Ad un certo punto è nata un’alternativa seria all’hosting “in casa” di applicazioni e servizi: li si poteva “affittare” e pagare a consumo (on demand) sul cloud – cosa ideale per chi voleva espandersi ma non aveva spazio o capitali da investire in IT, o per chi partiva da zero e poteva decidere se creare un datacenter proprio o approvvigionarsi in rete utilizzando solo dei “terminali” per l’utilizzo di tali applicazioni e servizi.

Chi utilizza il cloud, inoltre, paga sotto forma di spese operative (OpEx) e non in conto capitale (CapEx), non si deve occupare di gruppi di continuità, condizionamento e manutenzioni varie o di ambienti ignifughi per custodire i supporti elettronici, ottici o magnetici di back-up; infine dispone di tecnologie sempre aggiornate – sia per quanto riguarda l’hardware che il software.

Rimane il fatto che la maggior parte delle organizzazioni non era in condizioni di partire da zero ed aveva una serie di risorse di tipo legacy da mantenere ed ammortizzare – con tanto di funzioni applicative che ci giravano sopra e che non si potevano migrare né facilmente né rapidamente altrove (per ragioni di prestazioni, di sicurezza o di conformità legale – pensiamo ad esempio alle restrizioni introdotte dalla recente normativa europea che va sotto il nome di GDPR).
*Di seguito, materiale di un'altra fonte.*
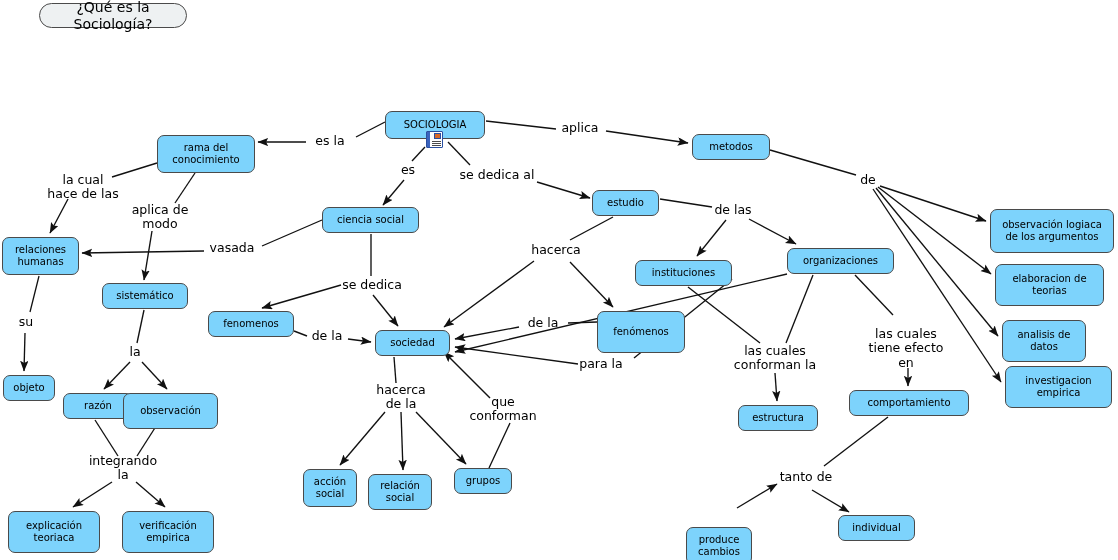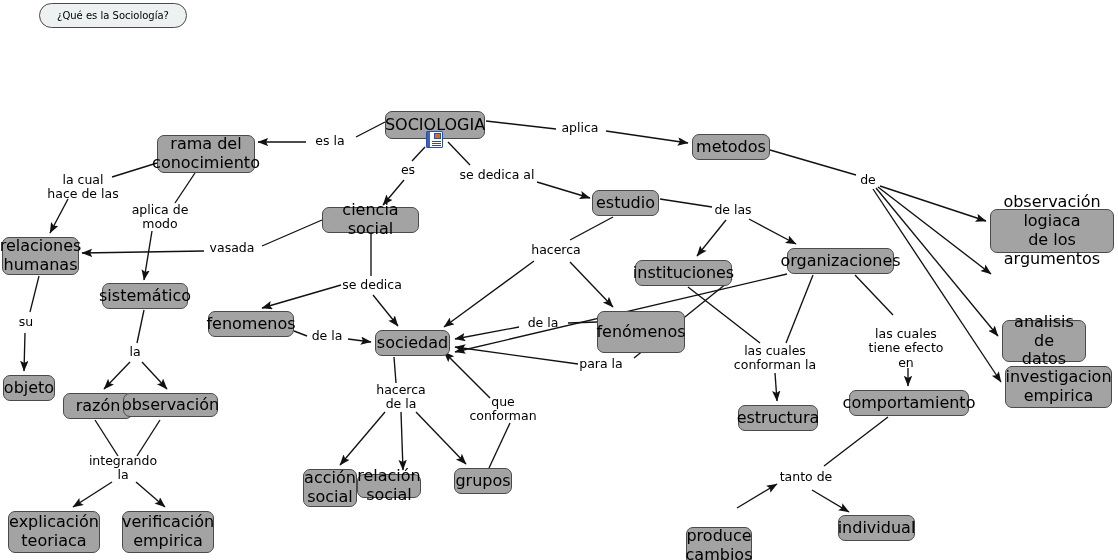--- a/index.html
+++ b/index.html
@@ -21,38 +21,38 @@
     position: absolute;
     left: 0;
     top: 0;
     width: 1118px;
     height: 560px;
     pointer-events: none;
   }
   .node {
     position: absolute;
     box-sizing: border-box;
-    background: #a3a3a3;
+    background: #7dd3fc;
     border: 1px solid #4a4a4a;
     border-radius: 7px;
     display: flex;
     align-items: center;
     justify-content: center;
     text-align: center;
-    font-size: 16px;
+    font-size: 10px;
     color: #000000;
     line-height: 1.18;
     padding: 2px 6px;
     white-space: pre-line;
     box-shadow: 0 0 0 0 transparent;
   }
   .node.question {
     background: #eef1f2;
     border-radius: 13px;
-    font-size: 10px;
+    font-size: 14px;
   }
   .linklabel {
     position: absolute;
     font-size: 12.5px;
     color: #000000;
     text-align: center;
     line-height: 1.15;
     white-space: pre-line;
     background: transparent;
     transform: translate(-50%, -50%);
@@ -206,47 +206,49 @@
 
   <div class="node" style="left:102px; top:283px; width:86px; height:26px;">sistemático</div>
 
   <div class="node" style="left:635px; top:260px; width:97px; height:26px;">instituciones</div>
 
   <div class="node" style="left:787px; top:248px; width:107px; height:26px;">organizaciones</div>
 
   <div class="node" style="left:990px; top:209px; width:124px; height:44px;">observación logiaca
 de los argumentos</div>
 
+  <div class="node" style="left:995px; top:264px; width:109px; height:42px;">elaboracion de
+teorias</div>
 
   <div class="node" style="left:1002px; top:320px; width:84px; height:42px;">analisis de
 datos</div>
 
   <div class="node" style="left:1005px; top:366px; width:107px; height:42px;">investigacion
 empirica</div>
 
   <div class="node" style="left:208px; top:311px; width:86px; height:26px;">fenomenos</div>
 
   <div class="node" style="left:375px; top:330px; width:75px; height:26px;">sociedad</div>
 
   <div class="node" style="left:597px; top:311px; width:88px; height:42px;">fenómenos</div>
 
   <div class="node" style="left:3px; top:375px; width:52px; height:26px;">objeto</div>
 
   <div class="node" style="left:63px; top:393px; width:70px; height:26px;">razón</div>
 
-  <div class="node" style="left:123px; top:393px; width:95px; height:24px;">observación</div>
+  <div class="node" style="left:123px; top:393px; width:95px; height:36px;">observación</div>
 
   <div class="node" style="left:738px; top:405px; width:80px; height:26px;">estructura</div>
 
   <div class="node" style="left:849px; top:390px; width:120px; height:26px;">comportamiento</div>
 
   <div class="node" style="left:303px; top:469px; width:54px; height:38px;">acción
 social</div>
 
-  <div class="node" style="left:357px; top:474px; width:64px; height:24px;">relación
+  <div class="node" style="left:368px; top:474px; width:64px; height:36px;">relación
 social</div>
 
   <div class="node" style="left:454px; top:468px; width:58px; height:26px;">grupos</div>
 
   <div class="node" style="left:686px; top:511px; width:66px; height:38px;margin-top:16px;">produce
 cambios</div>
 
   <div class="node" style="left:838px; top:515px; width:77px; height:26px;">individual</div>
 
   <div class="node" style="left:8px; top:511px; width:92px; height:42px;">explicación

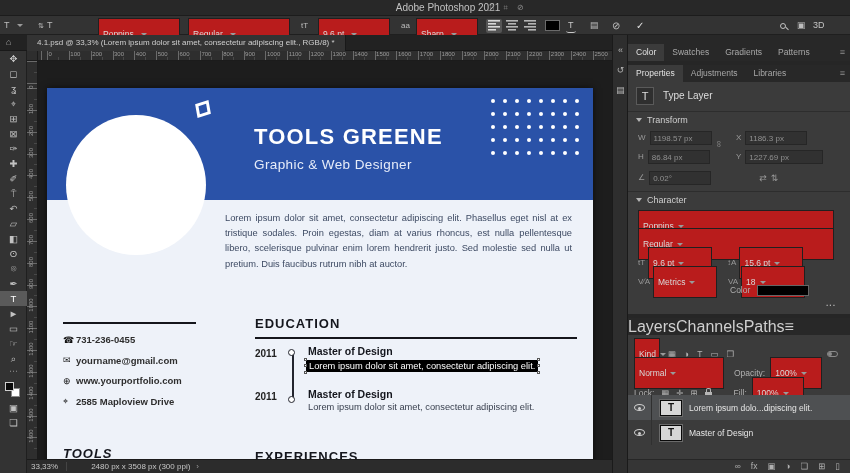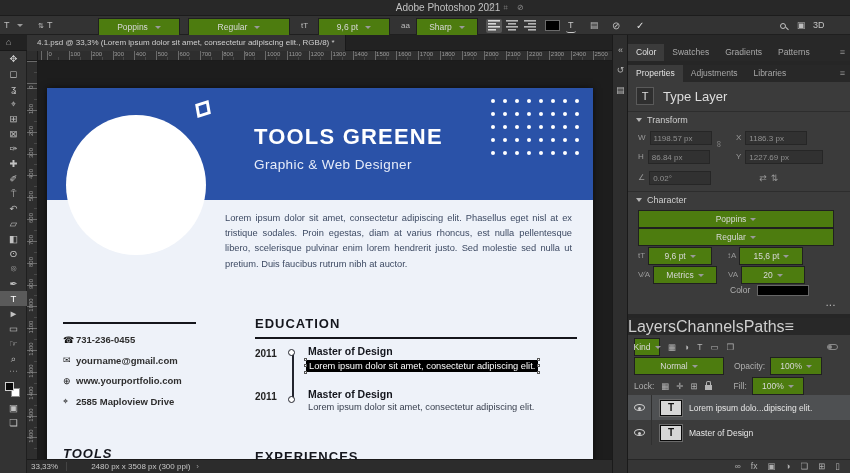--- a/index.html
+++ b/index.html
@@ -11,22 +11,22 @@
   .titlebar{position:absolute;left:0;top:0;width:100%;height:16px;background:#282828;border-bottom:1px solid #1c1c1c;}
   .titlebar .title{position:absolute;left:0;right:0;top:0;text-align:center;font-size:10px;line-height:15px;color:#c2c2c2;padding-left:46px;}
   .titlebar-icons{position:absolute;left:487px;top:0;height:15px;display:flex;gap:9px;align-items:center;}
   .titlebar-icons span{font-size:8px;color:#8f8f8f;line-height:1;}
 
   
   .optionsbar{position:absolute;left:0;top:16px;width:100%;height:19px;background:#333;border-bottom:1px solid #1f1f1f;}
   .ob{position:absolute;top:2px;height:15px;display:flex;align-items:center;gap:3px;}
   .obtext{font-size:8.5px;color:#c4c4c4;line-height:1;}
   .obicon{font-size:9px;color:#bdbdbd;line-height:1;}
-  .field{height:15px;background:#4d7c0f;border:1px solid #202020;display:flex;align-items:center;
-         justify-content:center;padding:8px 4px;font-size:8.5px;color:#d8d8d8;white-space:nowrap;}
+  .field{height:15px;background:#b91c1c;border:1px solid #202020;display:flex;align-items:center;
+         justify-content:flex-start;padding:15px 4px;font-size:8.5px;color:#d8d8d8;white-space:nowrap;}
   .caret{width:0;height:0;border-left:3px solid transparent;border-right:3px solid transparent;border-top:3.5px solid #9a9a9a;margin-left:4px;flex:none;}
   .swatch{width:15px;height:11px;background:#000;border:1px solid #6b6b6b;}
   .alignbtn{width:16px;height:14px;display:flex;align-items:center;justify-content:center;border-radius:2px;}
   .alignbtn.sel{background:#555;}
   .warpT{position:relative;font-size:9px;color:#c8c8c8;line-height:1;}
   .warpT::after{content:"";position:absolute;left:-2px;right:-2px;bottom:-3px;height:3px;border-bottom:1px solid #c8c8c8;border-radius:50%;}
   .mag{position:relative;width:6px;height:6px;border:1.2px solid #c0c0c0;border-radius:50%;display:inline-block;}
   .mag::after{content:"";position:absolute;width:4px;height:1.2px;background:#c0c0c0;transform:rotate(45deg);right:-3.5px;bottom:-1.5px;}
 
   
@@ -452,21 +452,21 @@
     <div class="spacer1"></div>
     <div class="ptabs" style="top:30px" id="tabs-mid">
         <span class="tab active">Properties</span>
         <span class="tab">Adjustments</span>
         <span class="tab">Libraries</span>
         <span class="pmenu">≡</span>
       </div>
 
     <div class="prow" style="left:8px;top:52px;gap:9px">
       <span class="typebox">T</span>
-      <span class="plabel" style="font-size:13px;color:#ddd">Type Layer</span>
+      <span class="plabel" style="font-size:10px;color:#ddd">Type Layer</span>
     </div>
     <div class="divider" style="top:76px"></div>
 
     <div class="prow sech" style="left:8px;top:80px">
       <i class="dcaret"></i>
       <span>Transform</span>
     </div>
     <div class="prow" style="left:10px;top:96px;gap:4px">
       <span class="pdim">W</span>
       <span class="dfield" style="width:62px">1198.57 px</span>
@@ -517,21 +517,21 @@
         </span>
     </div>
     <div class="prow" style="left:10px;top:231px;gap:3px">
       <span class="pdim">V∕A</span>
       <span class="field" style="width:64px">
           <span>Metrics</span>
           <i class="caret"></i>
         </span>
       <span class="pdim" style="margin-left:8px">VA</span>
       <span class="field" style="width:64px">
-          <span>20</span>
+          <span>18</span>
           <i class="caret"></i>
         </span>
     </div>
     <div class="prow" style="left:102px;top:250px;gap:7px">
       <span class="plabel">Color</span>
       <span class="cswatch"></span>
     </div>
     <div class="prow" style="right:14px;top:264px;left:auto">
       <span class="plabel" style="letter-spacing:1px;font-weight:bold">...</span>
     </div>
A questo punto, la strada più logica è stata quella di adottare non uno ma tre (o forse quattro) modelli: il cloud vero e proprio (quello pubblico), quello privato (che è da qualche parte nel mondo ma del quale si ha l’utilizzo esclusivo come se fosse in casa nostra), quello ibrido (un mix dei primi due) e la sua controparte domestica, in cui il datacenter viene organizzato in modo analogo al cloud attraverso l’utilizzo spinto della virtualizzazione ma soprattutto dell’automazione.

In ogni caso, il vero punto di forza di questo approccio consiste nel fatto che l’informatica viene concepita e fruita come una utility (pago solo quello che uso, nel modo che preferisco e senza preoccuparmi delle infrastrutture ).

In sintesi

Molti pensano che il cloud sia soltanto un modo di delocalizzare sistemi ed applicazioni. Sbagliato: il cloud è un modo nuovo di concepire l’IT, sia dentro che fuori il datacenter – cosa che lo rende più economico, flessibile e facile da gestire.